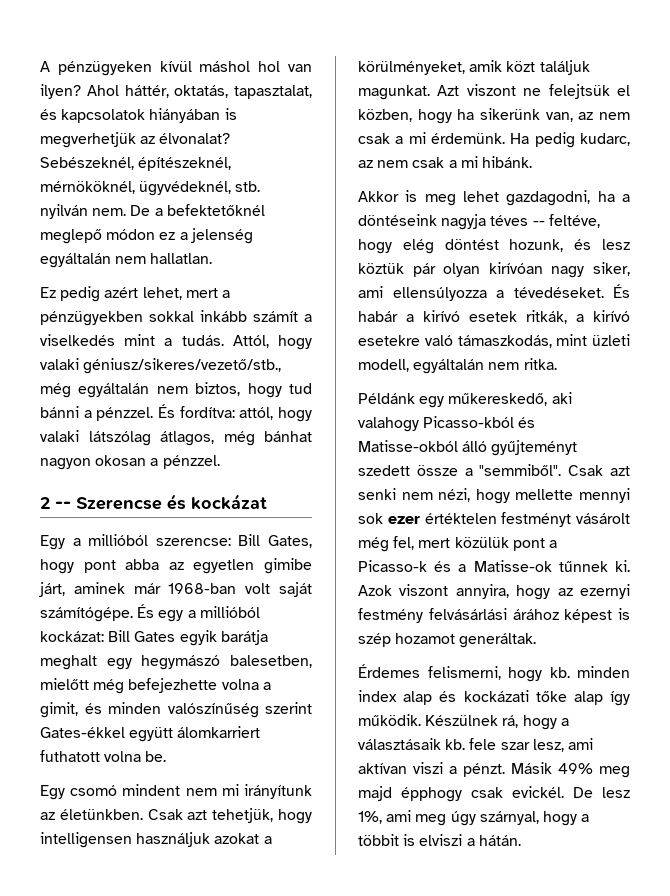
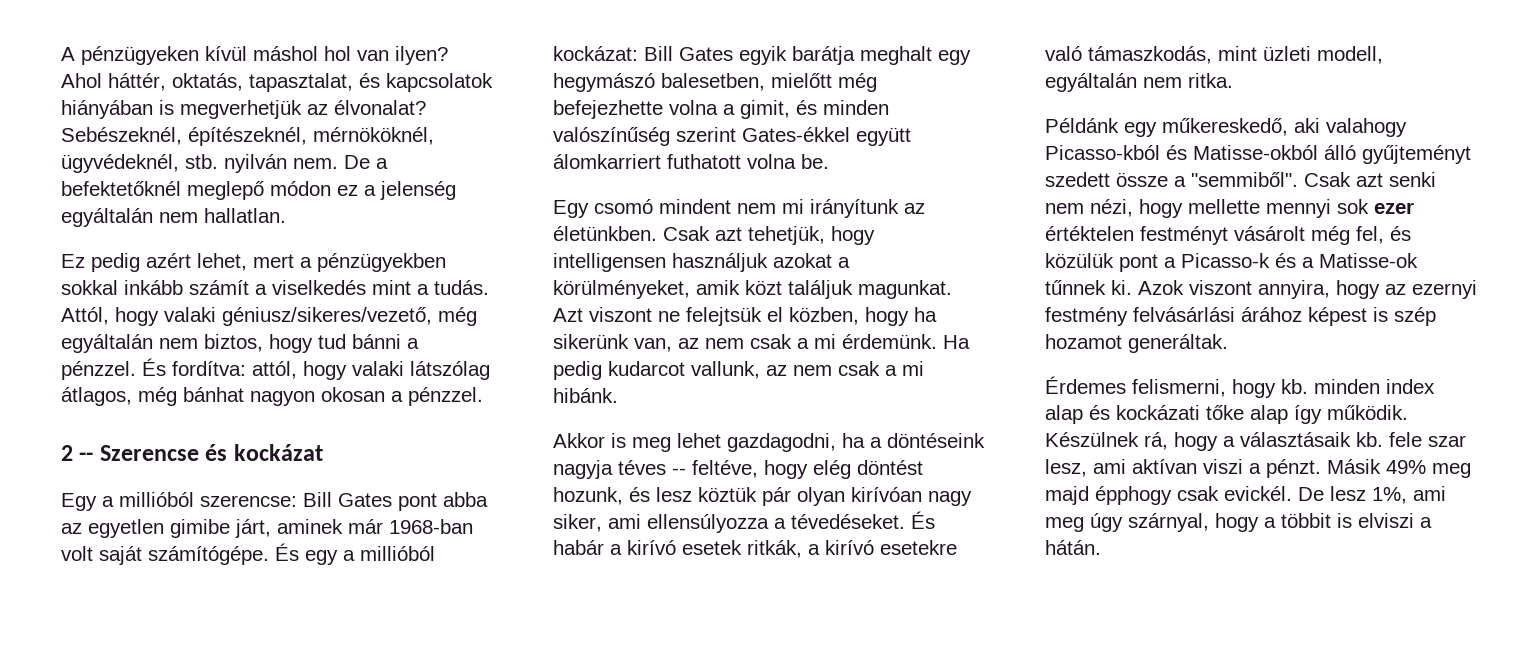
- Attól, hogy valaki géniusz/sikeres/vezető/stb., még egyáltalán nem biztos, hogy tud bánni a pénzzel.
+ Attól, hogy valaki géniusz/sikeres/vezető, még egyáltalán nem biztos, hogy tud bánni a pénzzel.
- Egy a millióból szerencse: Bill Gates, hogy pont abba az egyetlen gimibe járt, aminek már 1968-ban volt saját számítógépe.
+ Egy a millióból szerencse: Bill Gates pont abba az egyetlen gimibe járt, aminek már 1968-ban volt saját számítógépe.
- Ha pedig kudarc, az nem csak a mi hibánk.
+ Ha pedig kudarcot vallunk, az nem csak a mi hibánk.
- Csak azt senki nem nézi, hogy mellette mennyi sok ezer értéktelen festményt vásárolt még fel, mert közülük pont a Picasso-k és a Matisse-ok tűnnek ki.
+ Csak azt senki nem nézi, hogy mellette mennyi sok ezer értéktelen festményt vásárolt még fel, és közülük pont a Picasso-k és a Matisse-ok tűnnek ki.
----
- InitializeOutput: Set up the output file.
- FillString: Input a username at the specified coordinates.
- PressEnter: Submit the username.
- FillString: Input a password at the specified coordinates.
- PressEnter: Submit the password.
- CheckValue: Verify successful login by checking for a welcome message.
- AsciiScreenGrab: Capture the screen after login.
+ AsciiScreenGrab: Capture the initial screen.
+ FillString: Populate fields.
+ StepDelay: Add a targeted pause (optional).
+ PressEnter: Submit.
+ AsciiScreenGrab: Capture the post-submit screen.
----
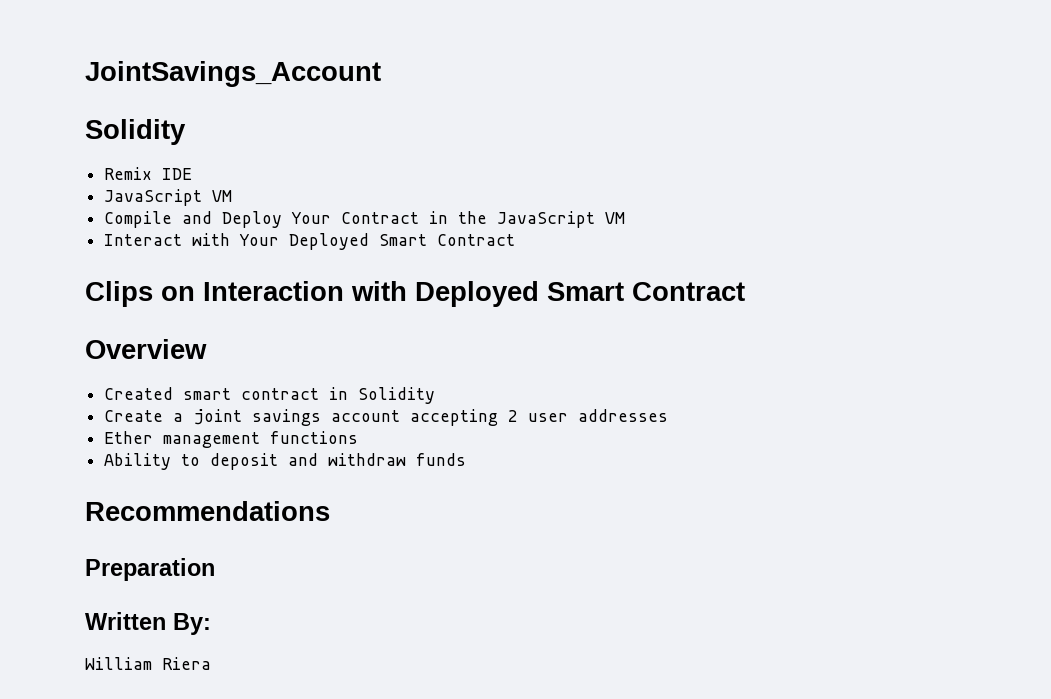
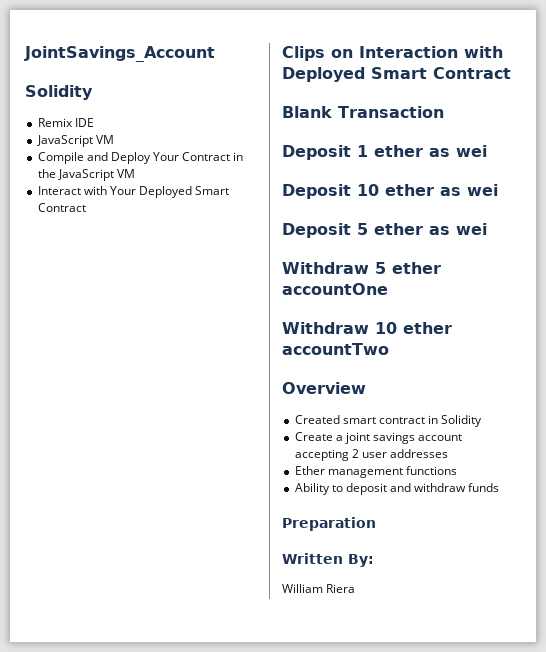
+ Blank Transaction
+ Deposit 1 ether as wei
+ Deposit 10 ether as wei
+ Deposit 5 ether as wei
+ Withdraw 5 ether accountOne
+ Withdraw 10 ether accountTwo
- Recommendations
----
*Exercise directions*.
Above are the entries; copy out every line among them that contains the word "screen".

*Answer to this exercise*.
- AsciiScreenGrab: Capture the screen after login.
+ AsciiScreenGrab: Capture the initial screen.
+ AsciiScreenGrab: Capture the post-submit screen.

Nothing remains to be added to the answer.